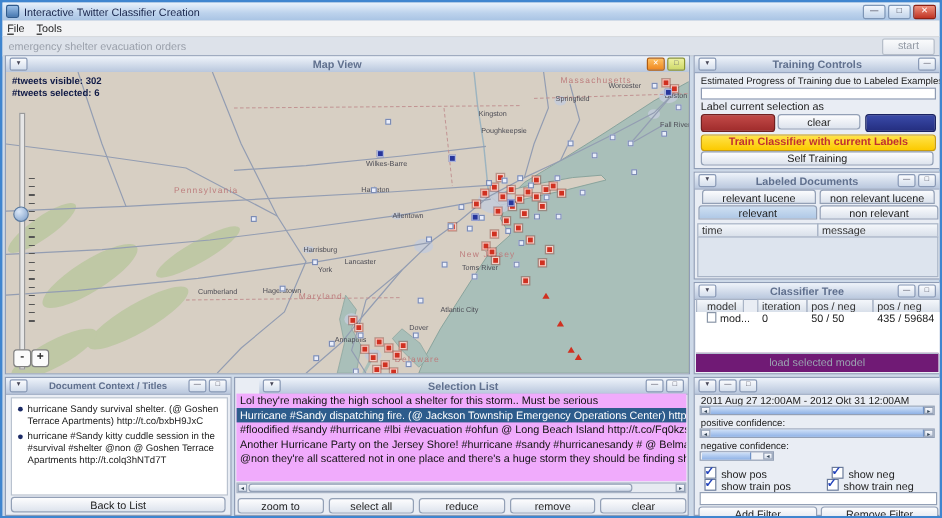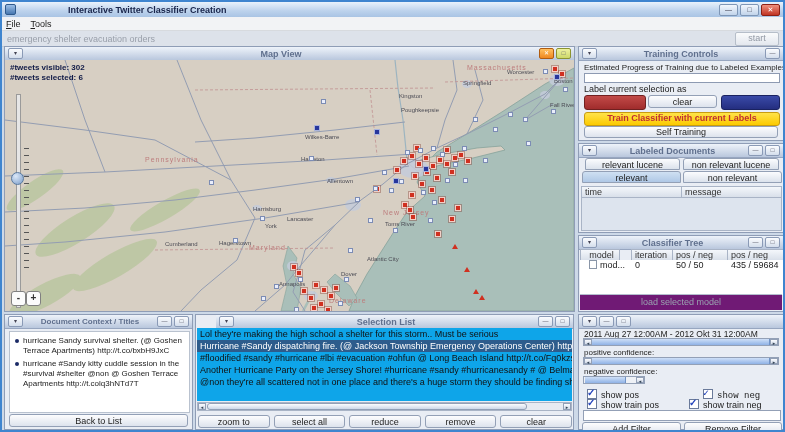--- a/index.html
+++ b/index.html
@@ -11,7 +11,7 @@
     border-bottom:1px solid #8fa8c8;}
   .appicon{width:9px;height:9px;margin:0 4px 0 3px;border-radius:2px;
     background:linear-gradient(#9cc0e8,#4878b0);border:1px solid #2f5a8c;}
-  .apptitle{font-size:9px;color:#18244a;font-weight:bold;margin-left:48px;}
+  .apptitle{font-size:9px;color:#18244a;font-weight:normal;}
   .wbtns{margin-left:auto;display:flex;gap:2px;padding-right:3px;}
   .wbtn{width:17px;height:10px;border:1px solid #7e96b6;border-radius:2px;
     background:linear-gradient(#f2f7fd,#c2d4ea);font-size:7px;line-height:9px;text-align:center;color:#334;}

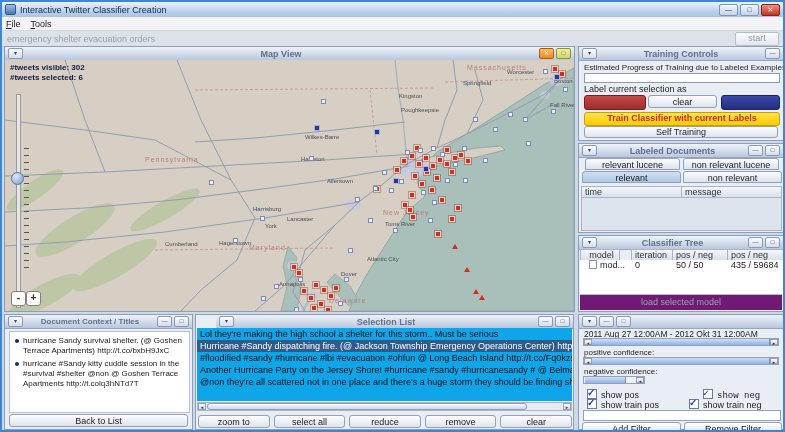--- a/index.html
+++ b/index.html
@@ -87,7 +87,7 @@
   .doccontent li{position:relative;padding-left:9px;margin-bottom:3px;line-height:10px;font-size:8px;}
   .doccontent li::before{content:"";position:absolute;left:1px;top:3px;width:4px;height:4px;border-radius:50%;background:#1b2a66;}
   
-  .selrows{position:absolute;left:1px;top:13px;width:375px;height:73px;background:#0ea5e9;overflow:hidden;}
+  .selrows{position:absolute;left:1px;top:13px;width:375px;height:73px;background:#f0abfc;overflow:hidden;}
   .selrow{height:12px;line-height:12px;padding-left:3px;white-space:nowrap;overflow:hidden;color:#111;}
   .selrow.sel{background:#2d5c8c;color:#fff;}
   .hscroll{position:absolute;left:1px;top:87px;width:375px;height:9px;background:#e6eaf1;border:1px solid #a9b4c6;box-sizing:border-box;}

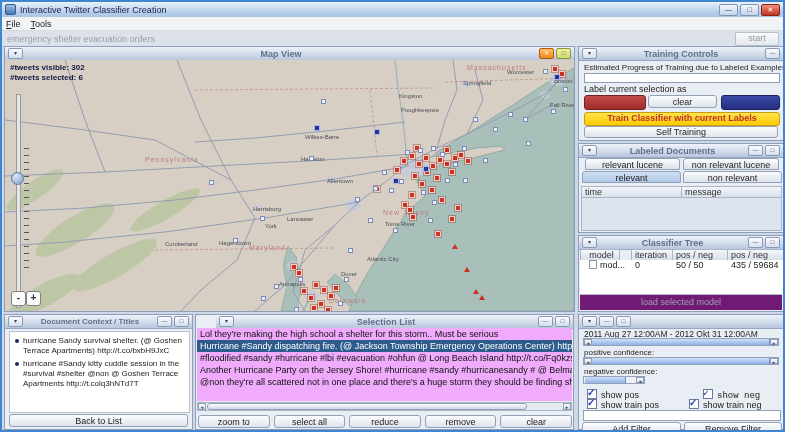--- a/index.html
+++ b/index.html
@@ -435,7 +435,7 @@
     </div>
     <div class="checkitem" style="left:8px;top:74px;"><span class="cb"></span><span>show pos</span></div>
     <div class="checkitem" style="left:8px;top:84px;"><span class="cb"></span><span>show train pos</span></div>
-    <div class="checkitem" style="left:124px;top:74px;font-family:Liberation Mono, monospace;"><span class="cb"></span><span>show neg</span></div>
+    <div class="checkitem" style="left:114px;top:74px;"><span class="cb"></span><span>show neg</span></div>
     <div class="checkitem" style="left:110px;top:84px;"><span class="cb"></span><span>show train neg</span></div>
     <div class="ffield" style="top:95px;"></div>
     <div class="btn" style="position:absolute;left:3px;top:107px;width:99px;height:13px;line-height:12px;">Add Filter</div>

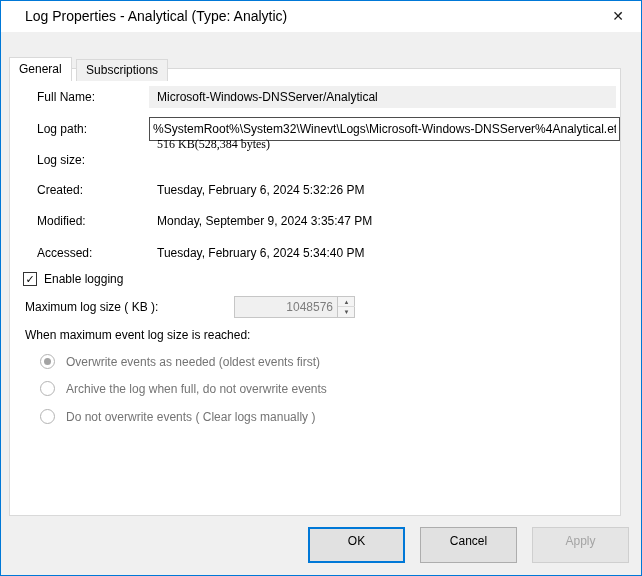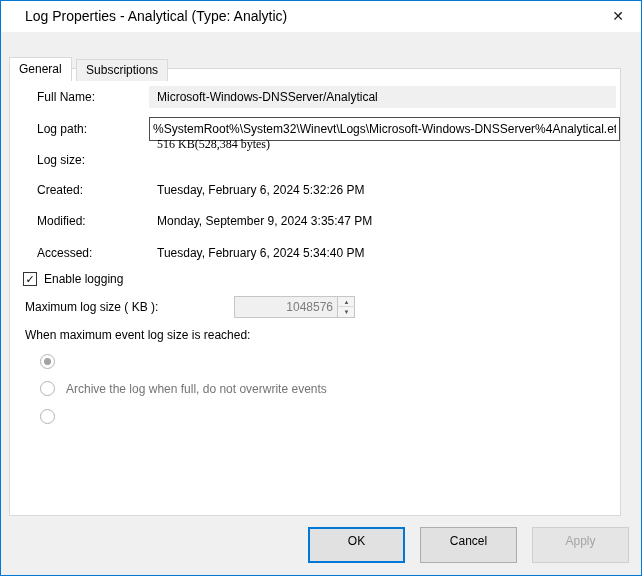--- a/index.html
+++ b/index.html
@@ -179,6 +179,7 @@
     <span class="radio selected" style="top:285px;">
         <span class="dot"></span>
       </span>
+    <span class="radio-label" style="top:286px;">Overwrite events as needed (oldest events first)</span>
 
     <span class="radio" style="top:312px;"></span>
     <span class="radio-label" style="top:313px;">Archive the log when full, do not overwrite events</span>

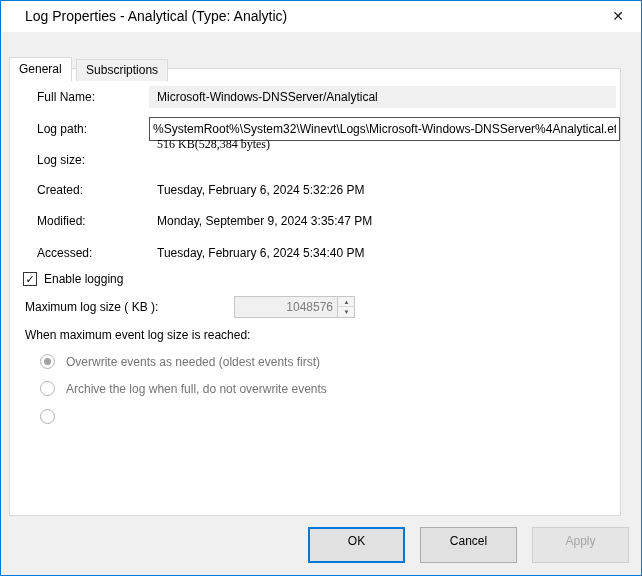--- a/index.html
+++ b/index.html
@@ -185,6 +185,7 @@
     <span class="radio-label" style="top:313px;">Archive the log when full, do not overwrite events</span>
 
     <span class="radio" style="top:340px;"></span>
+    <span class="radio-label" style="top:341px;">Do not overwrite events ( Clear logs manually )</span>
 
   </div>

#####

■ Aim of the task ■
Excluding the pictures, transcribe each entry above word for word.

■ The completed task ■
--- a/index.html
+++ b/index.html
@@ -11,7 +11,7 @@
     border-bottom:1px solid #8fa8c8;}
   .appicon{width:9px;height:9px;margin:0 4px 0 3px;border-radius:2px;
     background:linear-gradient(#9cc0e8,#4878b0);border:1px solid #2f5a8c;}
-  .apptitle{font-size:9px;color:#18244a;font-weight:bold;margin-left:48px;}
+  .apptitle{font-size:9px;color:#18244a;font-weight:normal;}
   .wbtns{margin-left:auto;display:flex;gap:2px;padding-right:3px;}
   .wbtn{width:17px;height:10px;border:1px solid #7e96b6;border-radius:2px;
     background:linear-gradient(#f2f7fd,#c2d4ea);font-size:7px;line-height:9px;text-align:center;color:#334;}

--- a/index.html
+++ b/index.html
@@ -87,7 +87,7 @@
   .doccontent li{position:relative;padding-left:9px;margin-bottom:3px;line-height:10px;font-size:8px;}
   .doccontent li::before{content:"";position:absolute;left:1px;top:3px;width:4px;height:4px;border-radius:50%;background:#1b2a66;}
   
-  .selrows{position:absolute;left:1px;top:13px;width:375px;height:73px;background:#0ea5e9;overflow:hidden;}
+  .selrows{position:absolute;left:1px;top:13px;width:375px;height:73px;background:#f0abfc;overflow:hidden;}
   .selrow{height:12px;line-height:12px;padding-left:3px;white-space:nowrap;overflow:hidden;color:#111;}
   .selrow.sel{background:#2d5c8c;color:#fff;}
   .hscroll{position:absolute;left:1px;top:87px;width:375px;height:9px;background:#e6eaf1;border:1px solid #a9b4c6;box-sizing:border-box;}

--- a/index.html
+++ b/index.html
@@ -435,7 +435,7 @@
     </div>
     <div class="checkitem" style="left:8px;top:74px;"><span class="cb"></span><span>show pos</span></div>
     <div class="checkitem" style="left:8px;top:84px;"><span class="cb"></span><span>show train pos</span></div>
-    <div class="checkitem" style="left:124px;top:74px;font-family:Liberation Mono, monospace;"><span class="cb"></span><span>show neg</span></div>
+    <div class="checkitem" style="left:114px;top:74px;"><span class="cb"></span><span>show neg</span></div>
     <div class="checkitem" style="left:110px;top:84px;"><span class="cb"></span><span>show train neg</span></div>
     <div class="ffield" style="top:95px;"></div>
     <div class="btn" style="position:absolute;left:3px;top:107px;width:99px;height:13px;line-height:12px;">Add Filter</div>

--- a/index.html
+++ b/index.html
@@ -179,6 +179,7 @@
     <span class="radio selected" style="top:285px;">
         <span class="dot"></span>
       </span>
+    <span class="radio-label" style="top:286px;">Overwrite events as needed (oldest events first)</span>
 
     <span class="radio" style="top:312px;"></span>
     <span class="radio-label" style="top:313px;">Archive the log when full, do not overwrite events</span>

--- a/index.html
+++ b/index.html
@@ -185,6 +185,7 @@
     <span class="radio-label" style="top:313px;">Archive the log when full, do not overwrite events</span>
 
     <span class="radio" style="top:340px;"></span>
+    <span class="radio-label" style="top:341px;">Do not overwrite events ( Clear logs manually )</span>
 
   </div>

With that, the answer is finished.